### Data extracted from a collection
/---
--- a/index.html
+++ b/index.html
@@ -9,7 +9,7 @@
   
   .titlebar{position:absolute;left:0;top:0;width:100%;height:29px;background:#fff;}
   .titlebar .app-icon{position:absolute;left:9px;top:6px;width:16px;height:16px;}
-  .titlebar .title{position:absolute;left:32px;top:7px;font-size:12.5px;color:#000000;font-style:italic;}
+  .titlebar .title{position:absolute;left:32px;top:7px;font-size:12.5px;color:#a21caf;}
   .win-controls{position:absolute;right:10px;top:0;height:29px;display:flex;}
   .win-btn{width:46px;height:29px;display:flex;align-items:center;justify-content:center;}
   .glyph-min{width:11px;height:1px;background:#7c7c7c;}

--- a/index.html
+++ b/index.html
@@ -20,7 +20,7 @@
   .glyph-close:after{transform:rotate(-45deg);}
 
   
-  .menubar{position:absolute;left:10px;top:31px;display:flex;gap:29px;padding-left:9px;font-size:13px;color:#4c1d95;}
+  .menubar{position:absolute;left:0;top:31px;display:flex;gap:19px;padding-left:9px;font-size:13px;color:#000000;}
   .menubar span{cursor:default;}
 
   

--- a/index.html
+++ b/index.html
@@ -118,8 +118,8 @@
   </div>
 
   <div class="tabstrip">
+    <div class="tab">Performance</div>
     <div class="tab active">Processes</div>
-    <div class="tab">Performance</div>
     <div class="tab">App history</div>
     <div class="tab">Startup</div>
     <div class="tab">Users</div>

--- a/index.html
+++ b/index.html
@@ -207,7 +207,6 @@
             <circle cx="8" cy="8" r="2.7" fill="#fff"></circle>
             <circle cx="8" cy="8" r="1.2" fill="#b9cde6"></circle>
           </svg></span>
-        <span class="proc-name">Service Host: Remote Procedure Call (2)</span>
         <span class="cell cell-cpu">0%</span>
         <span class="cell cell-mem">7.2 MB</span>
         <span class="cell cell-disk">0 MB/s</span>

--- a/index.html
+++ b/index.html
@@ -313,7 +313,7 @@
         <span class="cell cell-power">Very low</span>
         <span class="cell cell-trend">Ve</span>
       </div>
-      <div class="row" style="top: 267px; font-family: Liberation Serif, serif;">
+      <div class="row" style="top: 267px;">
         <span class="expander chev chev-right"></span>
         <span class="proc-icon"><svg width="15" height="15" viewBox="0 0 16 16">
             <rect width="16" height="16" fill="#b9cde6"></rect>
\---
/---
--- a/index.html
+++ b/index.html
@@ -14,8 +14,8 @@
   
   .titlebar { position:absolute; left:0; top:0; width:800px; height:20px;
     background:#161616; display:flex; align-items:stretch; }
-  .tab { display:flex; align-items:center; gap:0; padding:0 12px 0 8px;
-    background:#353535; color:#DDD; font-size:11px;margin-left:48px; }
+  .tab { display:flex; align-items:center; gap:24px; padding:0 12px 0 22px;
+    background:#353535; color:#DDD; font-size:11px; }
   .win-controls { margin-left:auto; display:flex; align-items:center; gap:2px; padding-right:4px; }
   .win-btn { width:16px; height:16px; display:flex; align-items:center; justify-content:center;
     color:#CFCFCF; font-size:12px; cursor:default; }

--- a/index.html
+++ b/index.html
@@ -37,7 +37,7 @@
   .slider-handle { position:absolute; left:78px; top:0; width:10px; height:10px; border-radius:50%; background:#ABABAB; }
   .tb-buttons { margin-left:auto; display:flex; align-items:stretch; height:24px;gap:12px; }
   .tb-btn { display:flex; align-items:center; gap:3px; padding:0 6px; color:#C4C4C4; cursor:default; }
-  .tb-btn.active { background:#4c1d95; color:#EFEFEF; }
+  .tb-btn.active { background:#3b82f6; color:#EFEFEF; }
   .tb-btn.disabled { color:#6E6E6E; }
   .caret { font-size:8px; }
\---
/---
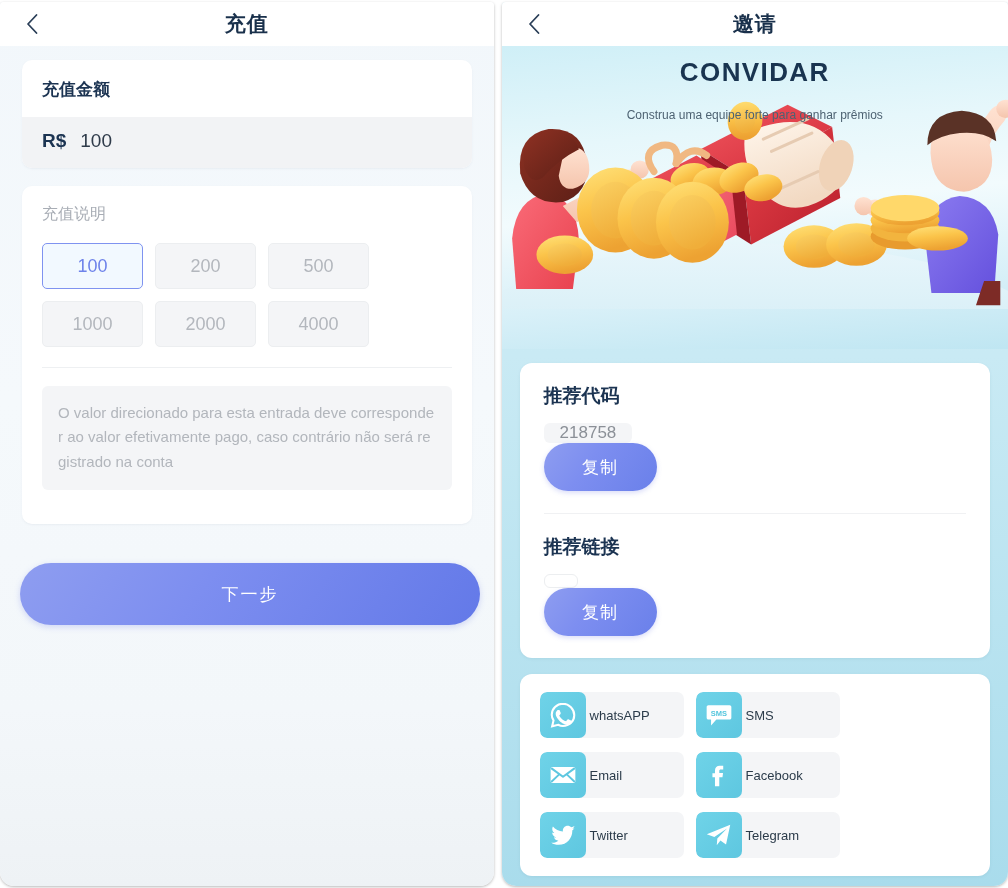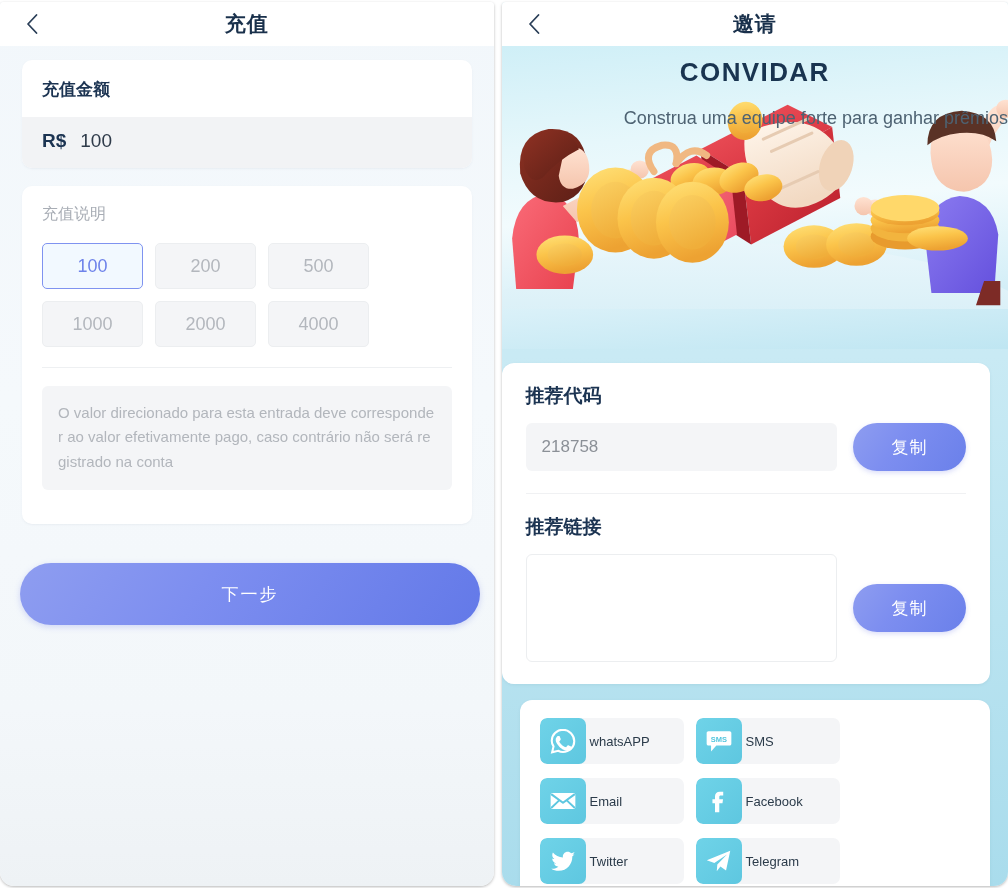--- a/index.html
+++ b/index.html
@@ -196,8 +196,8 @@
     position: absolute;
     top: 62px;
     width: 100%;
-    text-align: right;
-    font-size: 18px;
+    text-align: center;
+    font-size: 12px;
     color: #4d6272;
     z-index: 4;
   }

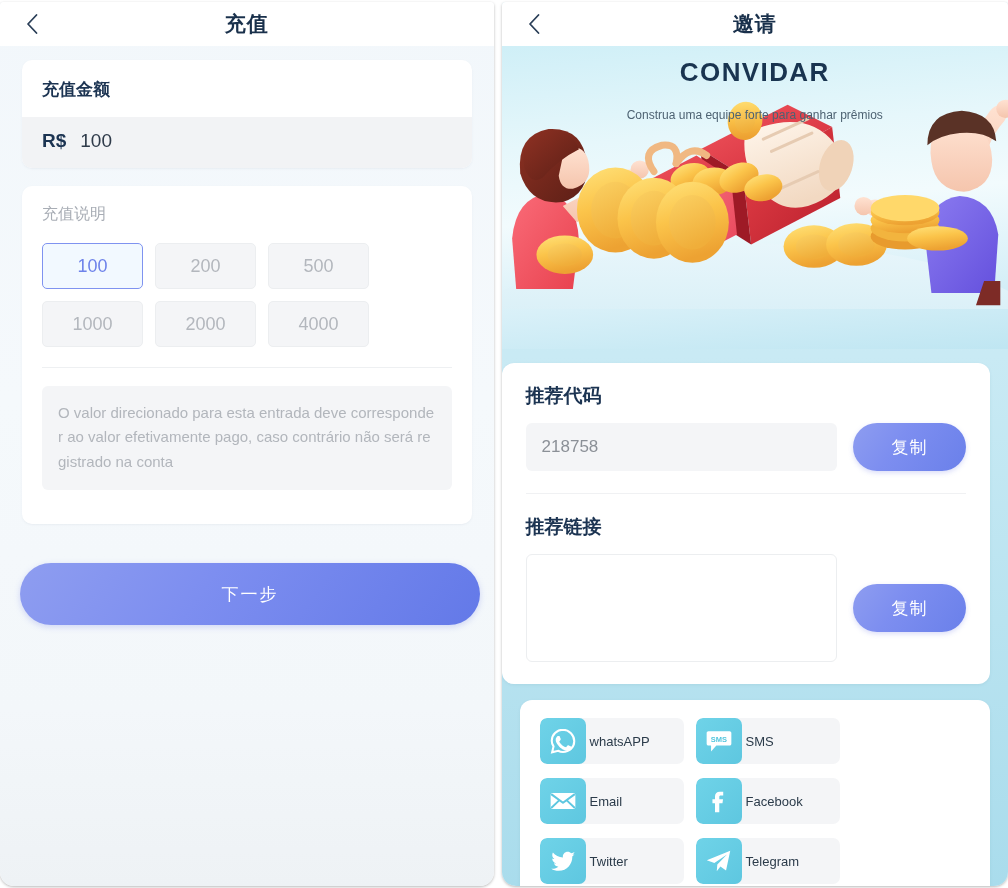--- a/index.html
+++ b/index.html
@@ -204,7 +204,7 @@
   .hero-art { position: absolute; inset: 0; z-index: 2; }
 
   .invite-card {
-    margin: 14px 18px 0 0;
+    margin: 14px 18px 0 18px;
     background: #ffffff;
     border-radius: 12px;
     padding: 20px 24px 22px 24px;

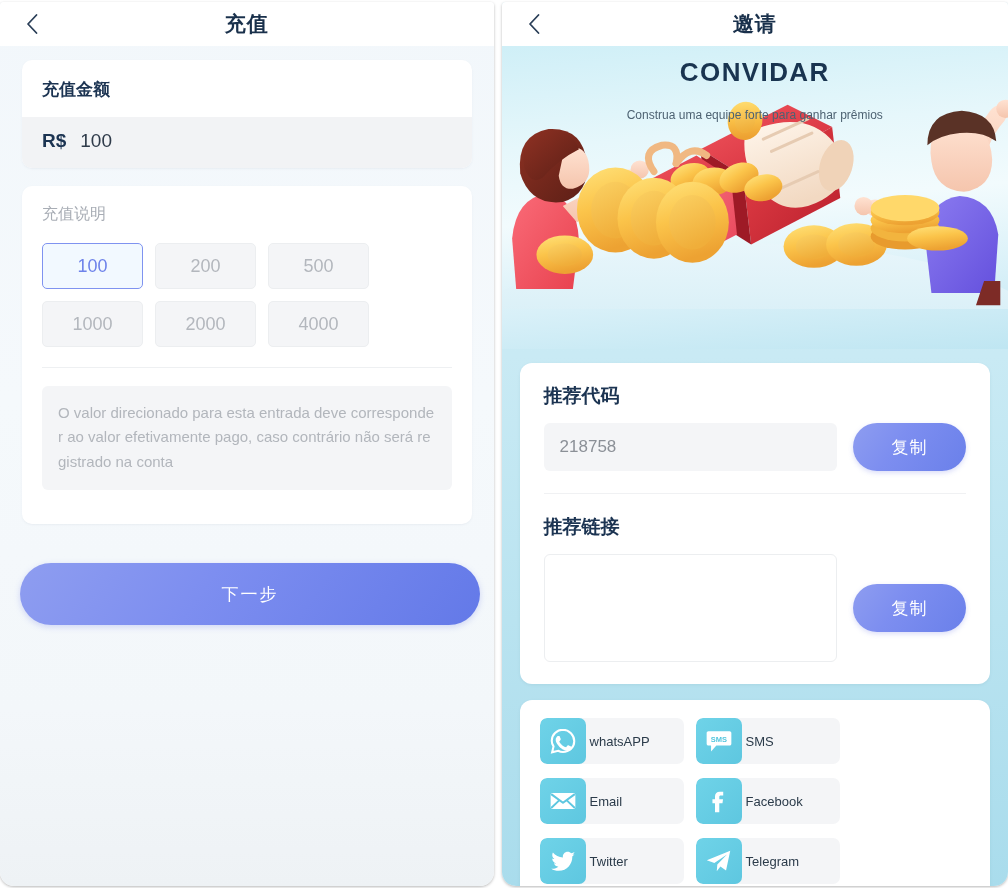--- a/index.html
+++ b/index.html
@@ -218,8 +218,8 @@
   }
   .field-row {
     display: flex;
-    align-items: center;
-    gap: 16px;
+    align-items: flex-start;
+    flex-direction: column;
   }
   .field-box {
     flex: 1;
\---
### Aim of the task
The lines to return are those in the entries above that hold "font".

### Written answer
-  .titlebar .title{position:absolute;left:32px;top:7px;font-size:12.5px;color:#000000;font-style:italic;}
+  .titlebar .title{position:absolute;left:32px;top:7px;font-size:12.5px;color:#a21caf;}
-  .menubar{position:absolute;left:10px;top:31px;display:flex;gap:29px;padding-left:9px;font-size:13px;color:#4c1d95;}
+  .menubar{position:absolute;left:0;top:31px;display:flex;gap:19px;padding-left:9px;font-size:13px;color:#000000;}
-      <div class="row" style="top: 267px; font-family: Liberation Serif, serif;">
-    background:#353535; color:#DDD; font-size:11px;margin-left:48px; }
+    background:#353535; color:#DDD; font-size:11px; }
     color:#CFCFCF; font-size:12px; cursor:default; }
   .caret { font-size:8px; }
-    font-size: 18px;
+    font-size: 12px;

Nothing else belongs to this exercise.